As a cautionary tale for Gauff, the Roland Garros YouTube channel has spent the past few weeks uploading full replays of Rafael Nadal's 14 finals at the tournament, many of them against Roger Federer. To someone watching the dusty battles for the first time, they're probably distinct. 2006 was the year Federer won the first set, he had a cataclysmic break point conversion rate in 2007, Nadal just flattened him in 2008. But to the hardcore fan, and probably to Federer, those finals all blend together into the same match. They're athletically impressive and occasionally competitive but never quite close. Federer, one of the greatest players of all time, not only lost each time he played Nadal at Roland Garros but never even looked like winning.

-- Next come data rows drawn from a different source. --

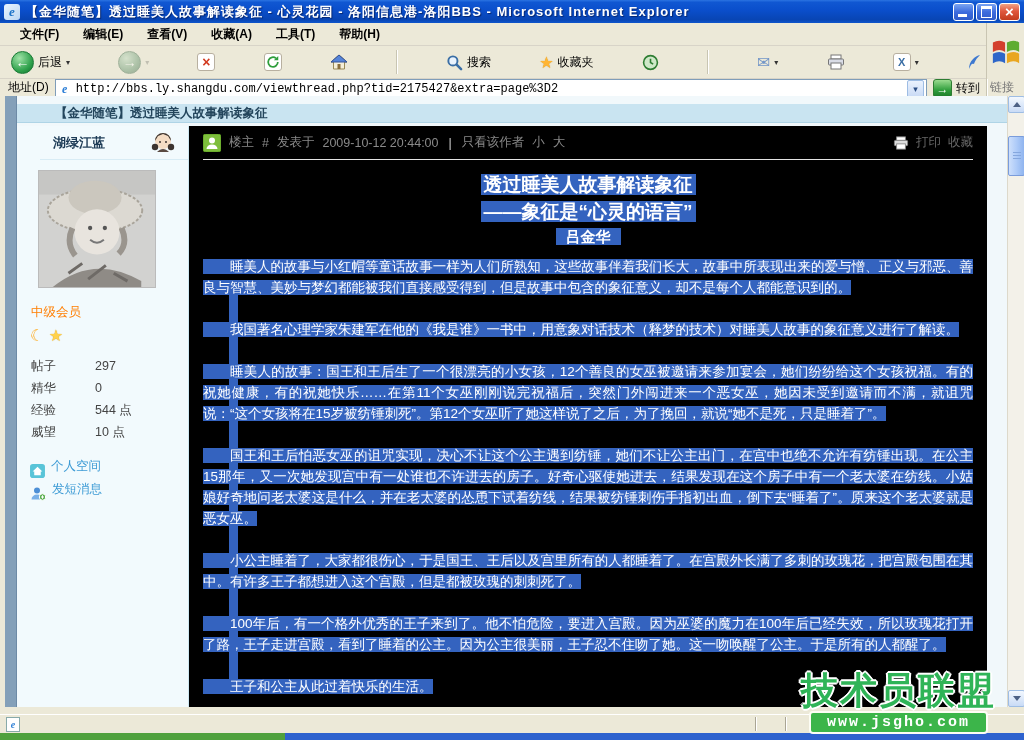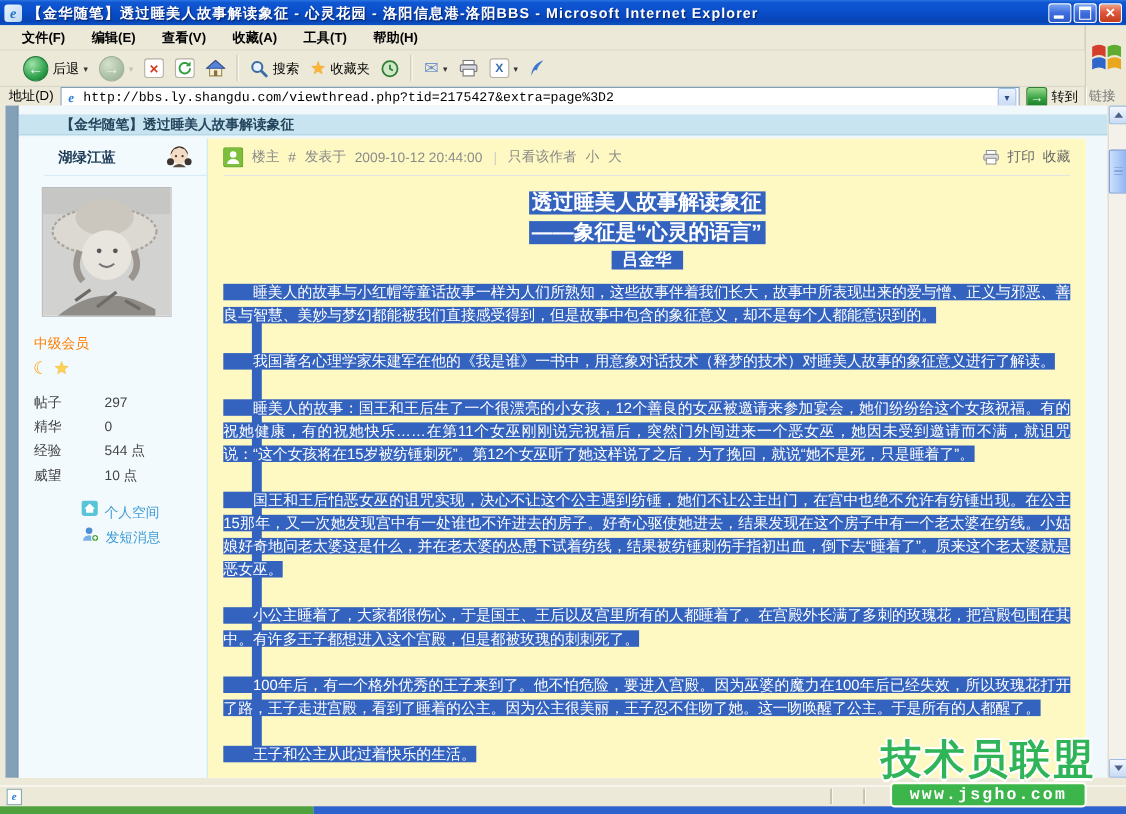--- a/index.html
+++ b/index.html
@@ -42,21 +42,21 @@
   .menubar{position:absolute;top:23px;left:0;right:38px;height:23px;background:var(--xp-face);
     display:flex;align-items:center;gap:0;padding-left:8px;border-bottom:1px solid #D8D4C8;font-weight:bold;}
   .menu-item{padding:3px 12px;color:#000;cursor:default;}
 
   
   .flag-panel{position:absolute;top:23px;right:0;width:38px;height:56px;background:var(--xp-face);
     border-left:1px solid #C9C5B2;display:flex;align-items:center;justify-content:center;}
 
   
   .toolbar{position:absolute;top:46px;left:0;right:38px;height:33px;background:var(--xp-face);
-    display:flex;align-items:center;padding-left:16px;border-bottom:1px solid #D8D4C8;}
+    display:flex;align-items:center;padding-left:6px;border-bottom:1px solid #D8D4C8;justify-content:space-between;}
   .tbtn{display:flex;align-items:center;gap:4px;padding:2px 5px;color:#000;}
   .tsep{width:2px;height:24px;border-left:1px solid #C8C5B2;border-right:1px solid #fff;margin:0 5px;}
   .nav-circle{width:23px;height:23px;border-radius:50%;
     background:radial-gradient(circle at 35% 30%,#9FE3A7,#2FA14C 62%,#0F6E2C);
     border:1px solid #1B7A36;display:flex;align-items:center;justify-content:center;
     color:#fff;font-weight:bold;font-size:14px;}
   .nav-circle.back::before{content:"←";}
   .nav-circle.fwd::before{content:"→";}
   .disabled{opacity:.45;filter:grayscale(55%);}
   .chev{font-size:8px;color:#333;}
@@ -108,24 +108,24 @@
   .username{font-weight:bold;font-size:13px;color:#1C3A55;}
   .avatar-photo{display:block;width:118px;height:118px;margin:10px 0 0 21px;border:1px solid #BBB;}
   .rank{margin:16px 0 0 14px;color:#FF7E00;font-size:12.5px;}
   .medals{margin:6px 0 0 13px;font-size:16px;line-height:18px;}
   .moon::before{content:"☾";color:#FFA613;font-weight:bold;}
   .star2::before{content:"★";color:#FFD24D;text-shadow:0 0 1px #CE8B0D;}
   .stats{margin:10px 0 0 14px;}
   .stat-row{display:flex;line-height:22px;font-size:12.5px;color:#444;}
   .stat-label{width:64px;flex-shrink:0;}
   .side-links{margin:12px 0 0 13px;}
-  .side-link{display:flex;align-items:flex-start;gap:6px;line-height:23px;color:#3D9BD5;font-size:12.5px;cursor:pointer;margin-left:44px;}
-
-  
-  .post{flex:1;background:#fef9c3;padding:0 14px;position:relative;min-width:0;}
+  .side-link{display:flex;align-items:flex-end;gap:6px;line-height:23px;color:#3D9BD5;font-size:12.5px;cursor:pointer;}
+
+  
+  .post{flex:1;background:#000000;padding:0 14px;position:relative;min-width:0;}
   .post-head{height:34px;display:flex;align-items:center;gap:8px;color:#8A8A8A;
     font-size:12.5px;border-bottom:1px solid #E4E4E4;}
   .lz-icon{flex-shrink:0;}
   .pipe{color:#CCC;padding:0 2px;}
   .pipe::before{content:"|";}
   .head-right{margin-left:auto;display:flex;align-items:center;gap:7px;color:#666;}
   .post-body{padding-top:10px;position:relative;font-size:13.5px;line-height:21px;color:#000;}
   .sel-bar{position:absolute;left:26px;top:130px;width:9px;height:392px;background:var(--sel);}
   .c-line{text-align:center;margin:2px 0;}
   .hl{background:var(--sel);color:#fff;}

To her credit, Gauff has tried on several different styles in her attempts to unseat Świątek (a relative rarity in tennis; abandoning the core tenets of the play that helped someone reach the top 10 must feel like fleeing a loving parent for a stranger), but each has produced the same result so far. In 2022, Gauff's first major final, the nervous then-18-year-old produced a shaky rendition of her standard game and got blown out. In 2023, she cut down on errors, but couldn't match Świątek's firepower. In 2024, she bravely attacked every forehand she could – Going For It, as we are so eager for athletes to do – acting as if she possessed Naomi Osaka's fearsome forehand rather than her own. But the execution wasn't there, and, as if being teased for her courage, Gauff won just six games, the exact same as in her 2023 loss.

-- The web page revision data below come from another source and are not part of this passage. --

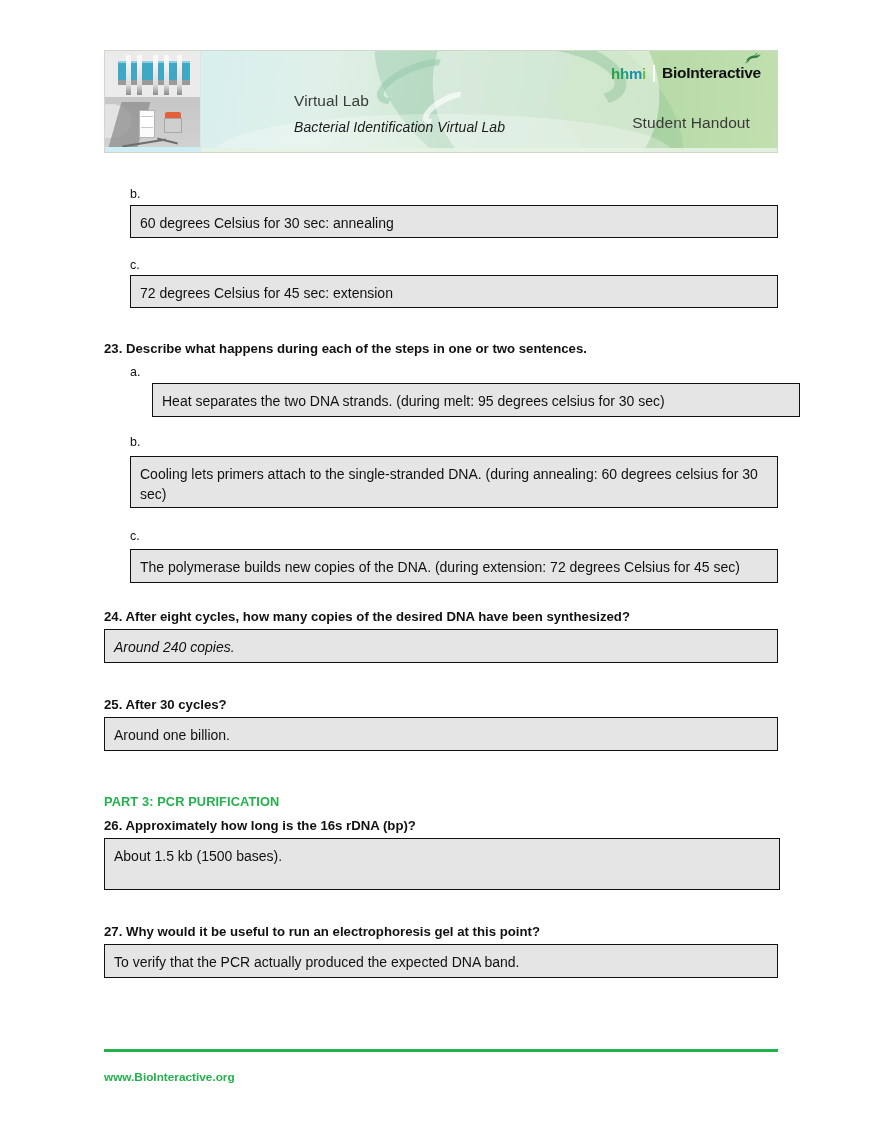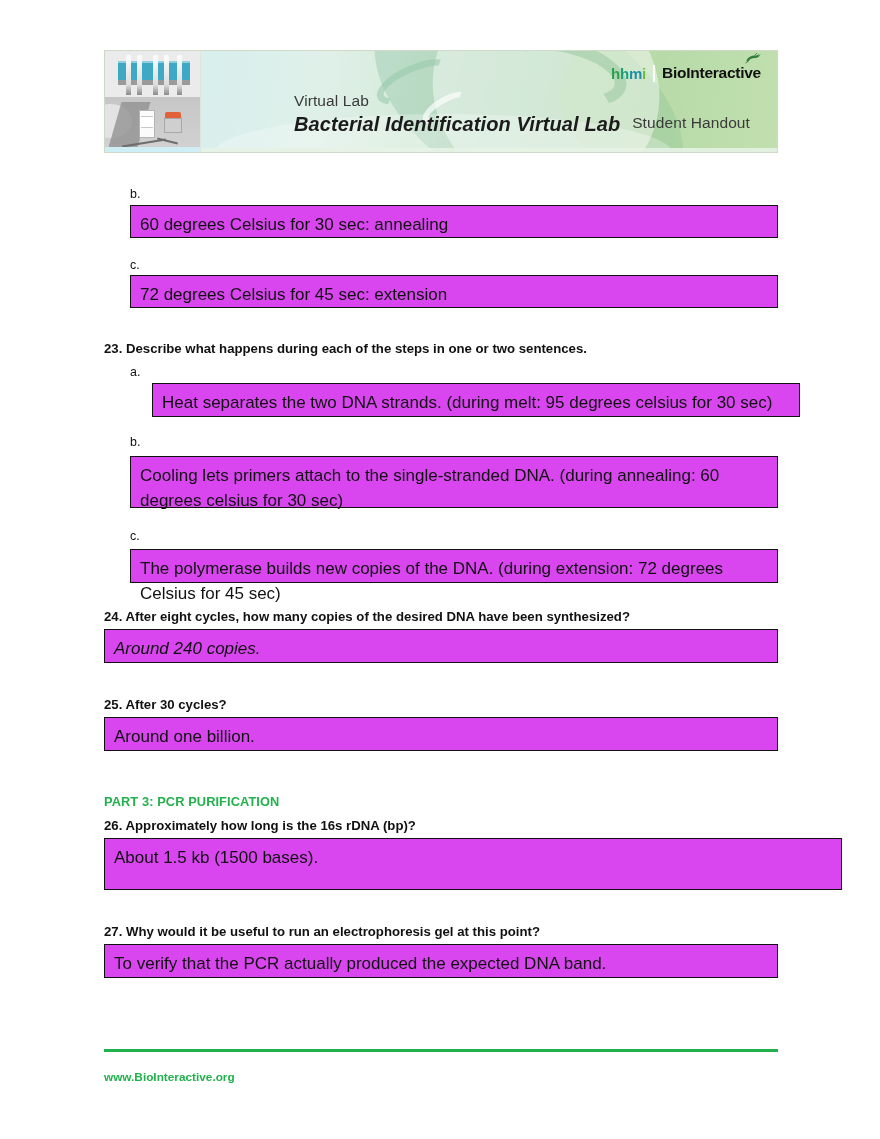--- a/index.html
+++ b/index.html
@@ -111,26 +111,26 @@
     top: 40px;
     z-index: 5;
   }
   #header-kicker {
     font-size: 15.5px;
     color: #3a3a3a;
     line-height: 1.25;
     letter-spacing: .1px;
   }
   #header-title {
-    font-size: 20px;
-    font-weight: bold;
+    font-size: 14px;
+    font-weight: normal;
     font-style: italic;
     color: #1b1b1b;
     line-height: 1.3;
-    margin-top: 1px;
+    margin-top: 8px;
     letter-spacing: .1px;
   }
 
   #header-logo-block {
     position: absolute;
     right: 16px;
     top: 13px;
     z-index: 6;
     display: flex;
     align-items: center;
@@ -179,22 +179,22 @@
   }
   .sub-label {
     position: absolute;
     font-size: 12.4px;
     color: #111111;
     line-height: 1.2;
   }
   .ans-box {
     position: absolute;
     border: 1.6px solid #111111;
-    background: #d946ef;
-    font-size: 17px;
+    background: #e5e5e5;
+    font-size: 14px;
     color: #111111;
     line-height: 1.45;
     padding: 7px 9px 6px 9px;
   }
   .part-heading {
     position: absolute;
     font-size: 12.8px;
     font-weight: bold;
     color: #22B14C;
     letter-spacing: .1px;
@@ -296,20 +296,20 @@
 
   <div class="q-text" style="left:104px; top:609px;">24. After eight cycles, how many copies of the desired DNA have been synthesized?</div>
   <div class="ans-box" style="left:104px; top:629px; width:674px; height:34px;font-style:italic;">Around 240 copies.</div>
 
   <div class="q-text" style="left:104px; top:697px;">25. After 30 cycles?</div>
   <div class="ans-box" style="left:104px; top:717px; width:674px; height:34px;">Around one billion.</div>
 
   <div class="part-heading" style="left:104px; top:794px;text-align:right;">PART 3: PCR PURIFICATION</div>
 
   <div class="q-text" style="left:104px; top:818px;">26. Approximately how long is the 16s rDNA (bp)?</div>
-  <div class="ans-box" style="left:104px; top:838px; width:738px; height:52px;">About 1.5 kb (1500 bases).</div>
+  <div class="ans-box" style="left:104px; top:838px; width:676px; height:52px;">About 1.5 kb (1500 bases).</div>
 
   <div class="q-text" style="left:104px; top:924px;">27. Why would it be useful to run an electrophoresis gel at this point?</div>
   <div class="ans-box" style="left:104px; top:944px; width:674px; height:34px;">To verify that the PCR actually produced the expected DNA band.</div>
 </div>
 
 <div id="footer-rule"></div>
 <a id="footer-link" href="#">www.BioInteractive.org</a>
 
 </body></html>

Matchups like this can feel mythically tragic after a while, like the task of beating the rival has been designed by cruel gods. Play badly, get erased; play well, get soundly beaten; overcome your limits, get your heart broken. In the second round of Roland Garros last year, Osaka became the first player to neuter Świątek for a prolonged period at the tournament, crushing groundstrokes with so much raw power – a power Gauff doesn't possess even on her best day – that Świątek didn't have enough time to muster a counteroffensive. Osaka dominated an hour-long stretch of the match, then, one point away from victory, crumbled and lost. You sort of knew it would happen. Sisphyus had his traitorous rock and Orpheus had a mandate against temptation; those hoping to win Roland Garros have Świątek.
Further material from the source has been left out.